Medium/Technique Brown ash splint, newspaper remains, Mohegan pink, laundry bluing and Spanish brown pigments
Dimensions Height x width: 27.9 × 43.8 × 31.8 cm (11 × 17 1/4 × 12 1/2 in.)
Credit Line Gift of Ned Jalbert and Keith Ravaioli
Accession Number2021.329
ClassificationsBasketry
The prolific 19th-century basket maker, Sarah Maria (Arnold) Cisco, also known as Princess Sweet Flower, created this basket from ash splints. Cisco was a member of the Hassanamisco Nipmuc Tribe located in current day Grafton, MA. She was the daughter of Chief James Lemuel Cisco and the wife of Samuel Cisco. Cisco is widely recognized today for her skillful artistic decoration, such as the domed medallions, dots, curls, and "s" shapes on the lid of this basket, along with images of local plants, and stripes of Mohegan pink and Laundry Bluing (colored pigments). By the 19th century, baskets had become key trade items, as well as gifts, with people outside the community. This example would have been probably been used for a utilitarian purpose.

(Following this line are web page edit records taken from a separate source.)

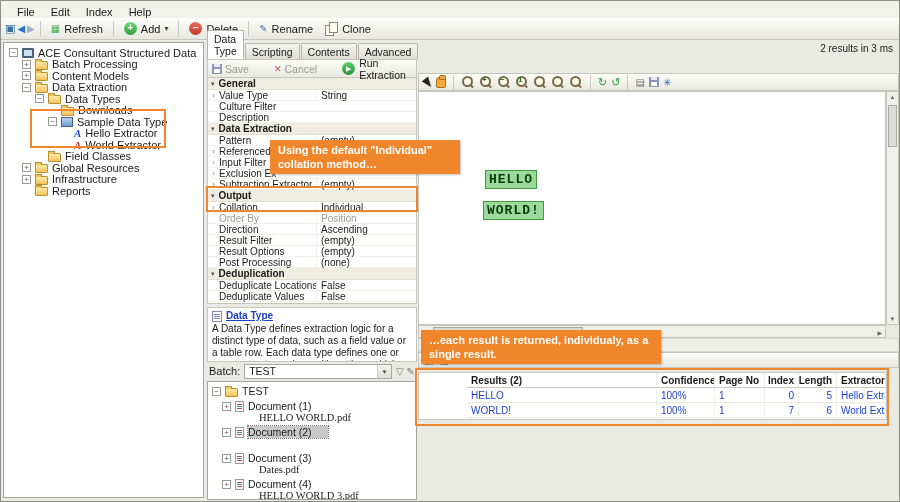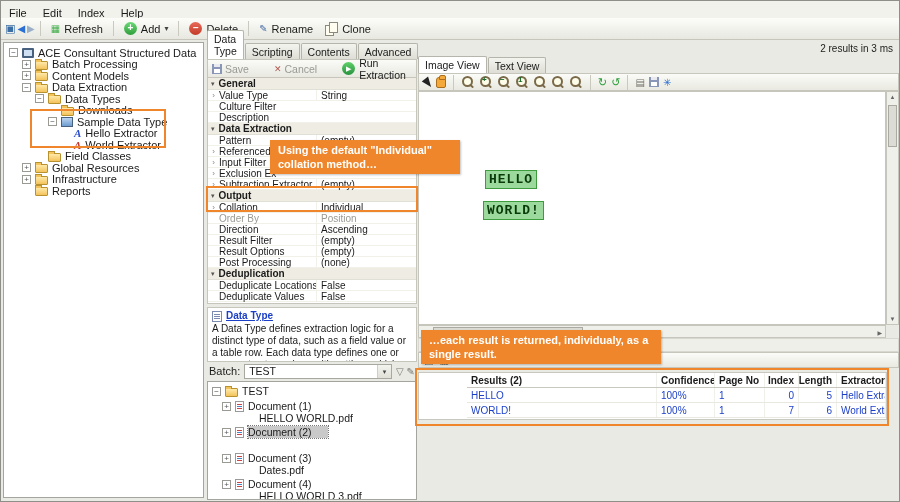--- a/index.html
+++ b/index.html
@@ -2,21 +2,21 @@
 <html><head>
 <meta charset="utf-8">
 <style>
   * { margin:0; padding:0; box-sizing:border-box; }
   html,body { width:900px; height:502px; overflow:hidden; }
   body { font-family:"Liberation Sans","DejaVu Sans",sans-serif; font-size:11px; color:#1a1a1a;
          background:#EAEAE4; position:relative; border:1px solid #8f8f89; cursor:default; }
 
   
   .menubar { position:absolute; top:0; left:0; right:0; height:24px; background:#F2F2ED;
-             border-bottom:1px solid #b91c1c; display:flex; align-items:center; padding-left:0; }
+             border-bottom:3px solid #b91c1c; display:flex; align-items:center; padding-left:8px; }
   .mitem { padding:1px 8px; }
   .toolbar { position:absolute; top:17px; left:0; right:0; height:22px;
              background:linear-gradient(#FCFCF9,#E8E8E1); border-bottom:1px solid #C6C6BD;
              display:flex; align-items:center; padding:0 4px; gap:2px; }
   .tbtn { display:inline-flex; align-items:center; gap:4px; padding:2px 5px; border-radius:2px; }
   .tsep { width:1px; height:15px; background:#C9C9C0; margin:0 3px; }
   .navg { color:#3A6EA5; font-size:11px; }
   .arr-back { color:#2A6FD4; font-size:10px; }
   .arr-fwd  { color:#9AB0C8; font-size:10px; }
   .g-refresh{ color:#3FAE49; font-size:10px; }
@@ -90,21 +90,21 @@
   .batchicons { display:flex; gap:3px; color:#7A7A72; font-size:10px; }
 
   .batchtree { margin-top:2px; background:#fff; border:1px solid #A5A5A0; height:119px;
                padding:3px 0 0 4px; overflow:hidden; font-size:10.5px; }
   .brow { display:flex; align-items:center; gap:4px; height:12px; white-space:nowrap; }
   .docblock { margin-top:3px; padding-left:10px; }
   .docicon { width:9px; height:11px; min-width:9px; background:#fff; border:1px solid #999; position:relative; }
   .docicon::before { content:""; position:absolute; top:2px; left:1px; right:1px; height:1px;
                      background:#C44; box-shadow:0 2px 0 #48C, 0 4px 0 #C44; }
   .docname.selected { background:#C9C9C9; outline:1px dotted #777; padding:0 16px 0 0; }
-  .docfile { padding-left:37px; height:11px; }
+  .docfile { padding-left:37px; height:11px;font-family:Liberation Serif, serif; }
 
   
   .right { position:absolute; left:417px; top:41px; width:481px; height:456px; }
   .rhead { position:absolute; top:1px; right:6px; height:13px; font-size:10px; color:#222; }
   .rtabs { position:absolute; top:14px; left:0; height:17px; display:flex; align-items:flex-end; }
   .rtools { position:absolute; top:31px; left:0; right:0; height:18px;
             background:linear-gradient(#FBFBF8,#E9E9E1); border:1px solid #C6C6BD;
             display:flex; align-items:center; gap:4px; padding:0 5px; }
   .cursorico { width:0; height:0; border-left:4px solid transparent; border-right:4px solid transparent;
                border-top:10px solid #222; transform:rotate(-38deg); margin-top:2px; }
@@ -451,24 +451,20 @@
         <span class="docicon"></span>
         <span class="docname">Document (4)</span>
       </div>
       <div class="docfile">HELLO WORLD 3.pdf</div>
     </div>
   </div>
 </div>
 
 <div class="right">
   <div class="rhead">2 results in 3 ms</div>
-  <div class="rtabs">
-    <span class="mtab active">Image View</span>
-    <span class="mtab">Text View</span>
-  </div>
   <div class="rtools">
     <span class="cursorico"></span>
     <span class="hand"></span>
     <span class="tsep"></span>
     <span class="mag"></span>
     <span class="mag">
         <b>+</b>
       </span>
     <span class="mag">
         <b>−</b>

ProvenanceEdith Wheaton Smith (b. 1886 – d. 1959) and her husband, John Henry Smith (b. 1889 – d. 1971), Phoenixville, CT [see note]; 1968, gift of John Henry Smith to Lyent W. Russell (b. 1904 – d. 1998), Hamden, CT; 1988, sold by Lyent Russell to Ellsworth Stevinson, Valley Farm Antiques, Essex, CT; 1989, sold by Ellsworth Stevinson to Edward Jalbert, Ocean Ridge, FL; 2021, gift of Edward Jalbert and Keith Ravaioli to the MFA. (Accession Date: June 16, 2021)

NOTE: The basket may have been in Edith Wheaton Smith’s family since the 19th century; newsprint from 1845 lines the interior. A handwritten note accompanying the basket states that it comes from “Wheaton House,” almost certainly the Union Society of Phoenixville House, a historic community building in Eastford, Connecticut that belonged to Edith Wheaton Smith.